Monday, June 6, 2011

Many hope former agent Dennis Gilbert might someday buy the Dodgers

When baseball industry analysts name prospective new owners for the Dodgers, they always include former high-powered player agent Dennis Gilbert, who has a home in Calabasas, an office in Beverly Hills and eight front-row seats at Dodger Stadium.

Gilbert will not say he is interested in buying the debt-ridden franchise - nor will he say he isn't.

"It's not for sale," he said, one variation of the lines he has used to fend off questions as current owners Frank and Jamie McCourt's problems deepened in the past year and a half.

But Gilbert's interest is widely assumed, as is the wherewithal of the impeccably tailored man with the brightest grin at the ballpark.

Many Dodgers fans know his name from his days as the agent who negotiated record-shattering contracts for players as big - and controversial - as Barry Bonds.

Many know of his other connections in the sport as a speedy former minor-league outfielder nicknamed "Go Go," as promoter of causes from needy ex-scouts to inner-city ballfields, as an adviser to Chicago White Sox management, and as head of an investors group that came close to buying the Texas Rangers in 2009.

And some have a sense of the local roots of the Gardena High School and Los Angeles City College product who used to coach a college all-star team called the San Fernando Orioles.

No wonder his potential in the Dodgers Ownership Derby is an open secret.

As Gilbert was having a light

breakfast with a reporter at a Woodland Hills deli recently, the waitress poured coffee and casually told the frequent customer: "When you buy the Dodgers, let me know."

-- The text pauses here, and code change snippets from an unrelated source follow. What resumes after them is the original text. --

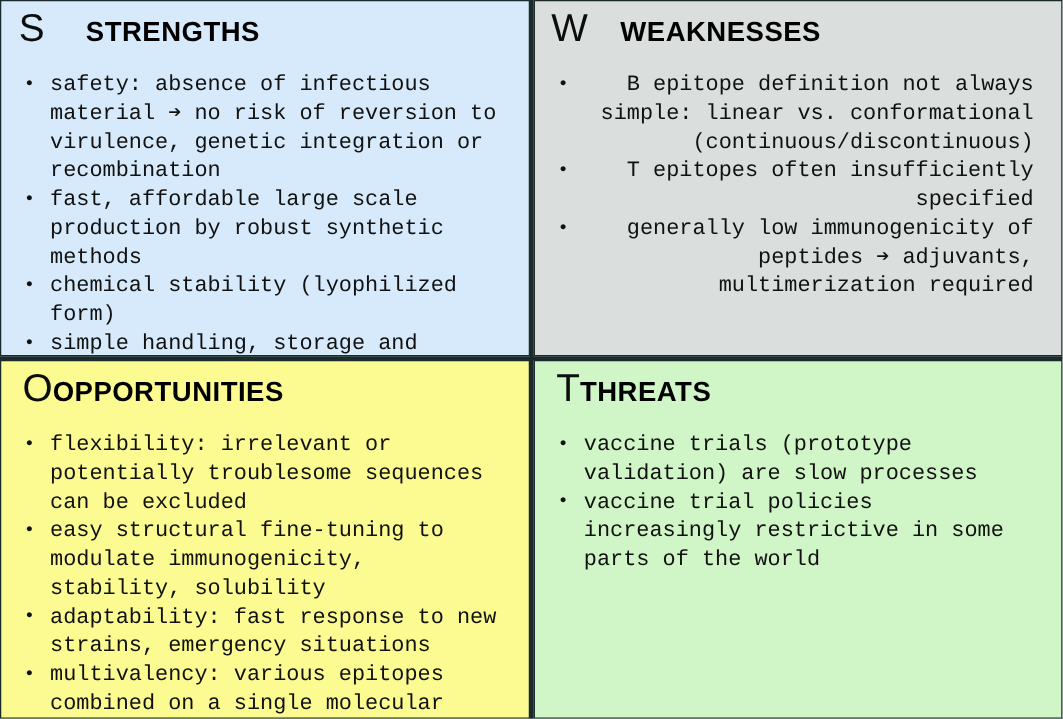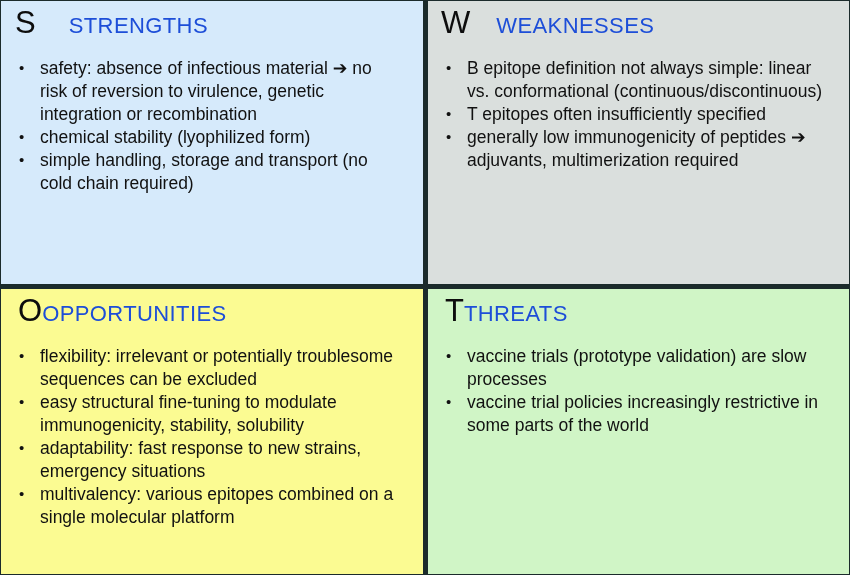"STRENGTHS" .q-title { color: #1d4ed8 -> #000000; font-weight: 400 -> 700 }
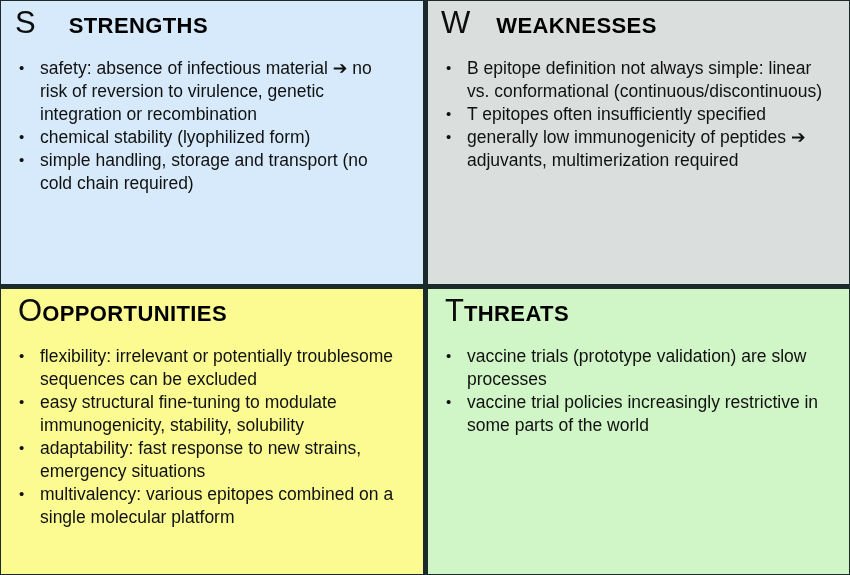"safety: absence of infectious material" ul.bullets { font-family: none -> Liberation Mono, monospace }
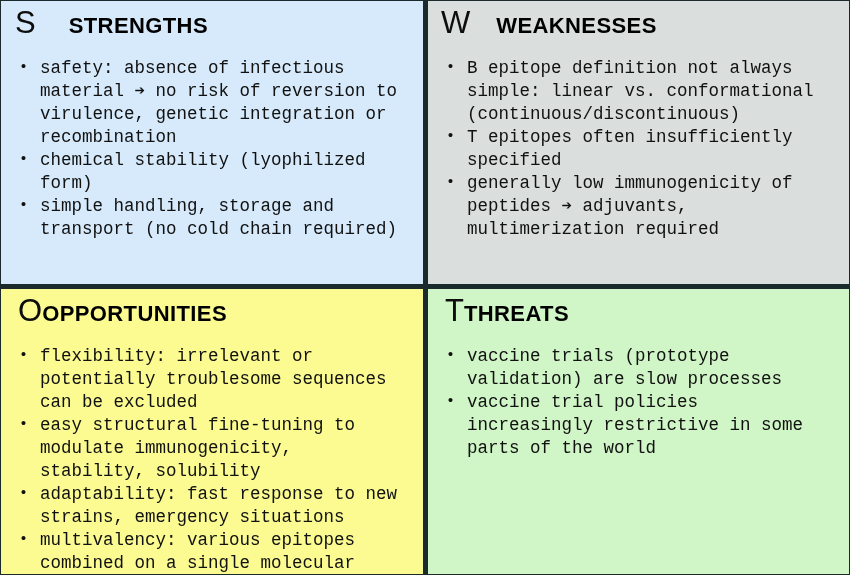"B epitope definition not always" .q-weaknesses ul.bullets { text-align: none -> right }
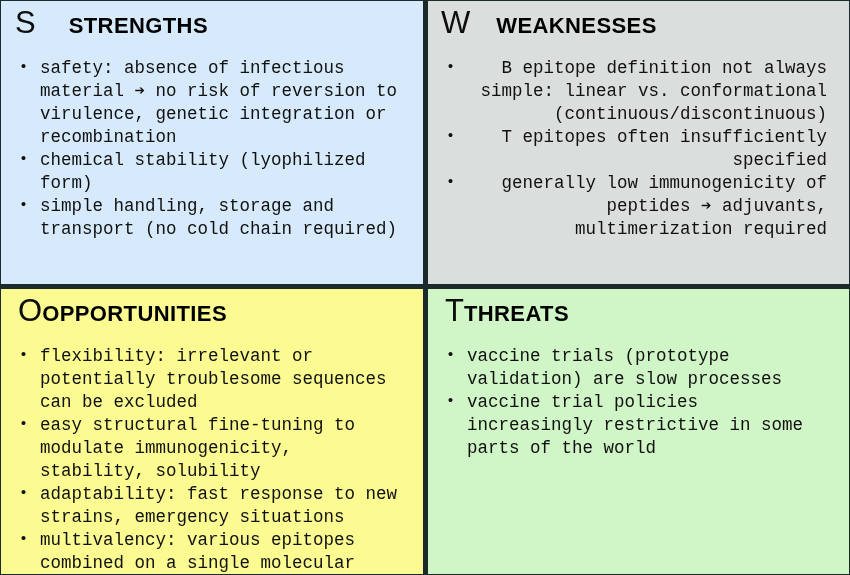"fast, affordable large scale production" li { html: none -> <li>fast, affordable large scale production by robust synthetic methods</li> }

Gilbert, 64, who has lived in Calabasas for more than 20 years with his wife, Cindi, and three daughters, has never been away from the game for long.

"When you talk with me, you talk baseball," he said.

He grew up without money in Gardena, playing ball in a park where players had to dodge a water fountain in right-center field. In those days before Major League Baseball came to Los Angeles, Gilbert loved to listen to radio re-creations of big-league games on Saturdays.

After the Dodgers arrived in 1958, Gilbert and his friends would buy 90-cent tickets for the top deck, and save money by parking on the street.

Now he pays six figures each year for season tickets in the front row right behind home plate, where he is visible in TV camera shots at virtually every Dodgers home game.

Gilbert began his rise in insurance and estate planning at age 24 after his career in the Boston Red Sox and New York Mets farm systems stalled. The company had him phone newlyweds and read a script. He was a flop at the cold calls, and sought a better way.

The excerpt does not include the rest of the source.